A.C.T. brings the community together
Six-year-old Gabby Silva helped her cousin, four-year-old Alexia Silva squirt Elmer’s Glue onto cotton balls. The girls were making snowman crafts at the A.C.T. (Agencies Coming Together) holiday celebration at Parkside Apartments Thursday.
"I like putting all these cotton balls on because they’re very soft," Gabby Silva said.
"I like coloring the hats," Alexia Silva said.
Events like these where A.C.T. brought crafts and activities to Parkside began last June, said Veronica Monroy, manager at Parkside in Park City and Meadow View Apartments in Kamas. When she first started working at Parkside, she said the kids were running wild doing things like breaking sprinklers and damaging apartment units. Monroy approached A.C.T. during one of its meetings last spring to ask for help.
"Veronica told us she had all these kids who didn’t have anything to do, so we got together to figure out how to we could help," said Heather Reynolds, Park City Youth Services Librarian and A.C.T. member.

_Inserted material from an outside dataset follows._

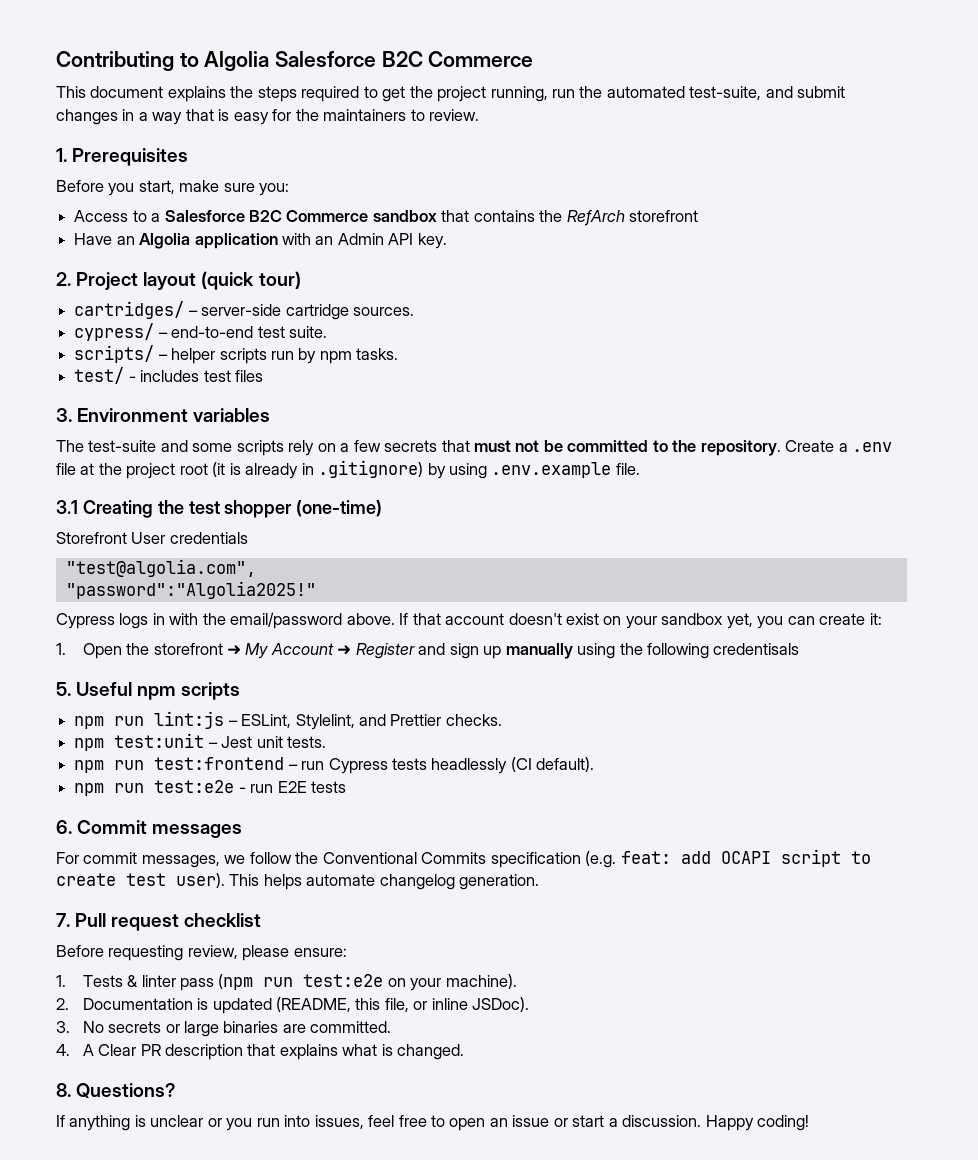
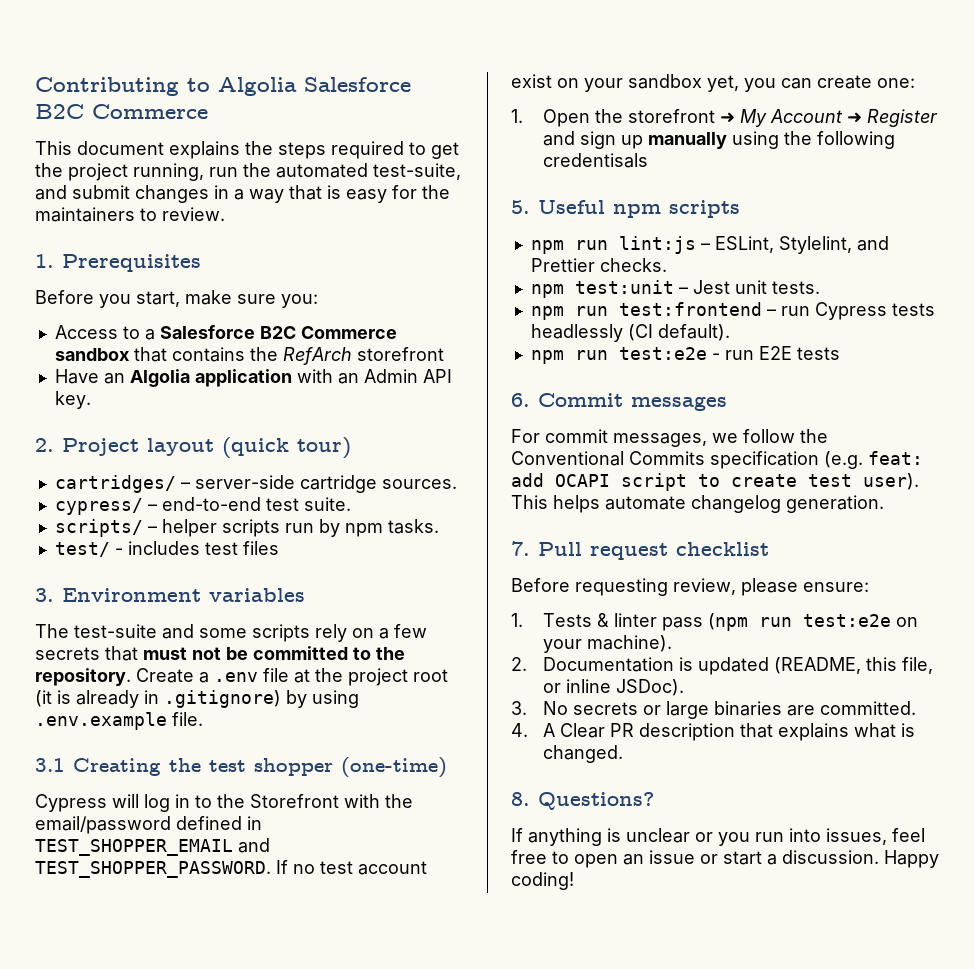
- Storefront User credentials
- "test@algolia.com",
- "password":"Algolia2025!"
- Cypress logs in with the email/password above. If that account doesn't exist on your sandbox yet, you can create it:
+ Cypress will log in to the Storefront with the email/password defined in TEST_SHOPPER_EMAIL and TEST_SHOPPER_PASSWORD. If no test account exist on your sandbox yet, you can create one:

A.C.T. began hosting events at Parkside Tuesdays and Thursdays from 3 to 5 p.m. They wanted to bring the activities to the apartments, according to Park City Recreation Supervisor Jessica Moran, because transportation can be a problem for the kids.

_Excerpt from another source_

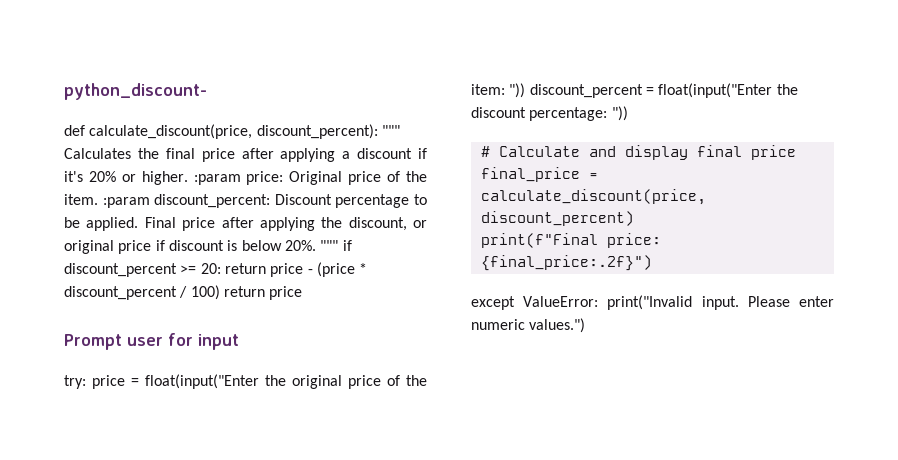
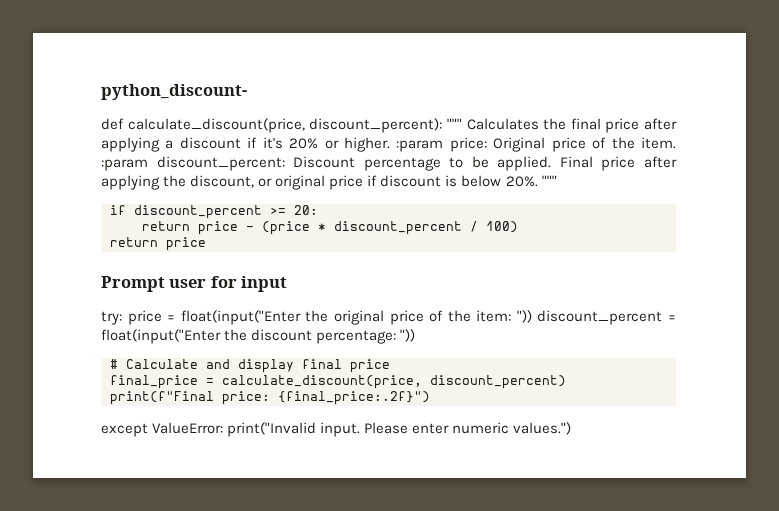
- Final price after applying the discount, or original price if discount is below 20%. """ if discount_percent >= 20: return price - (price * discount_percent / 100) return price
+ Final price after applying the discount, or original price if discount is below 20%. """
+ if discount_percent >= 20:
+ return price - (price * discount_percent / 100)
+ return price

The summer program was a success, Monroy said. "Usually I would talk to them, (the kids) and they wouldn’t listen to me," she said. "A lot of the kids didn’t want to go to school, and after these events, they began to want to go to school to learn English and to play with other kids."

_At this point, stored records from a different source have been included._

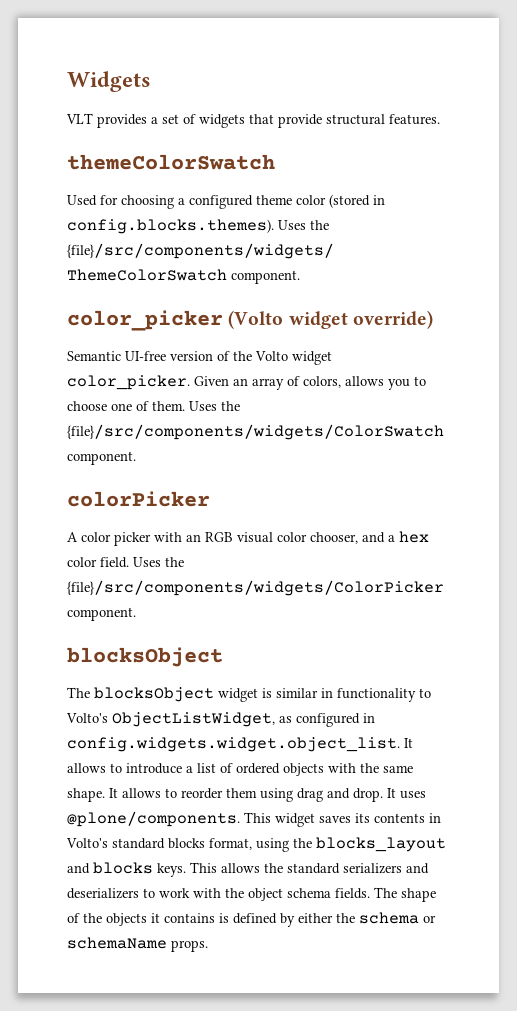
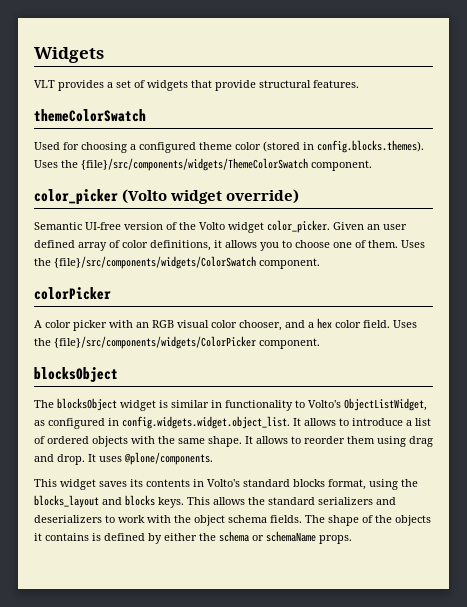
- Given an array of colors, allows you to choose one of them.
+ Given an user defined array of color definitions, it allows you to choose one of them.
- It uses @plone/components. This widget saves its contents in Volto's standard blocks format, using the blocks_layout and blocks keys.
+ It uses @plone/components.
+ This widget saves its contents in Volto's standard blocks format, using the blocks_layout and blocks keys.

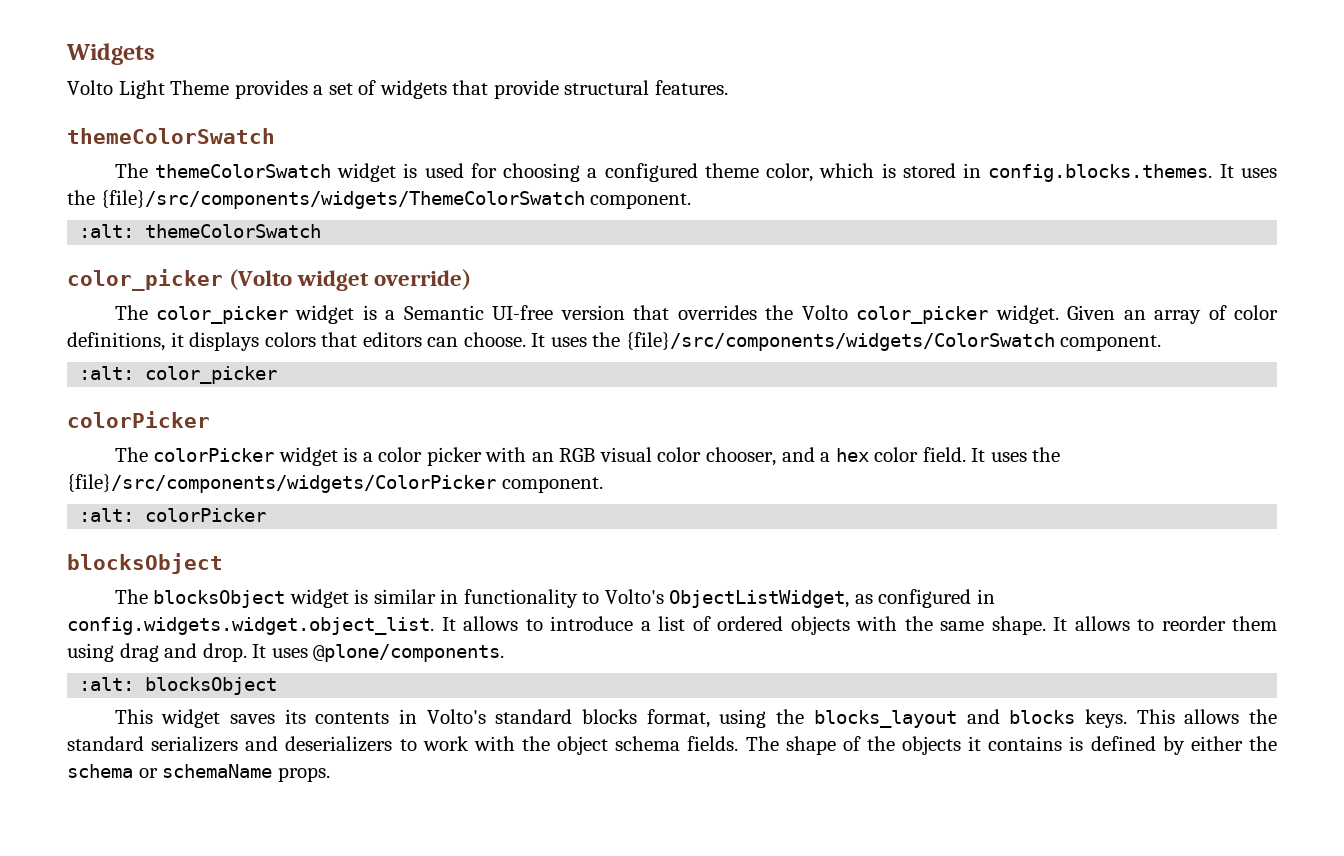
- VLT provides a set of widgets that provide structural features.
+ Volto Light Theme provides a set of widgets that provide structural features.
- Used for choosing a configured theme color (stored in config.blocks.themes). Uses the {file}/src/components/widgets/ThemeColorSwatch component.
+ The themeColorSwatch widget is used for choosing a configured theme color, which is stored in config.blocks.themes. It uses the {file}/src/components/widgets/ThemeColorSwatch component.
+ :alt: themeColorSwatch
- Semantic UI-free version of the Volto widget color_picker. Given an user defined array of color definitions, it allows you to choose one of them. Uses the {file}/src/components/widgets/ColorSwatch component.
+ The color_picker widget is a Semantic UI-free version that overrides the Volto color_picker widget. Given an array of color definitions, it displays colors that editors can choose. It uses the {file}/src/components/widgets/ColorSwatch component.
+ :alt: color_picker
  colorPicker
- A color picker with an RGB visual color chooser, and a hex color field.
+ The colorPicker widget is a color picker with an RGB visual color chooser, and a hex color field.
- Uses the {file}/src/components/widgets/ColorPicker component.
+ It uses the {file}/src/components/widgets/ColorPicker component.
+ :alt: colorPicker
+ :alt: blocksObject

For Monroy, learning English was one of the greatest unforeseen benefits of the program. "Before they would only talk with kids who spoke Spanish, but with these activities they have to speak with everyone."
Parkside maintenance worker Ramon Silva said he has seen an improvement in the children’s behavior as well. "It’s great because it gives them new things to do," he said. "They’re staying out of trouble, which is great because I have to fix the things around here. I just wish they had it every day."
After school started, A.C.T. recognized that there was still a need for the program to continue, Reynolds said. "Parents and kids were asking when we were coming back."
Since the 2007-2008 school year started, the group has hosted a Halloween party and two holiday celebrations, one at Aspen Villas Apartments and one at Parkside, but they wanted a more permanent solution. To accomplish this, A.C.T. decided to write a grant for the United Way through Holy Cross Ministries.
The group hopes to turn the "Apartment Kids Program" into a year-round program, meeting twice a week in the summer and twice a month in the winter, serving 200 kids at four low-income Park City apartment complexes: Parkside, Aspen Villas, Elk Meadows and Iron Horse.
Park City Museum Curator of Education and A.C.T. member, Johanna Fassbender, said that a lot of the organizations in A.C.T. have been going to these apartment complexes on their own to do activities. She visits Aspen Villas to show the kids old photographs, do a craft, and talk about the history of Park City, including what it was like to be a miner.
"If we all work together," she said referring to the members of A.C.T., "it’s much easier, and we can do something once a week, instead of once a month."
According to Judy Sobin, Regional Director for the United Way of Summit County, A.C.T. must turn in its grant proposal by Jan. 11. Sobin is a member of A.C.T., but she says she has no final say in grant approval. She said the Leadership Council for the United Way makes those decisions.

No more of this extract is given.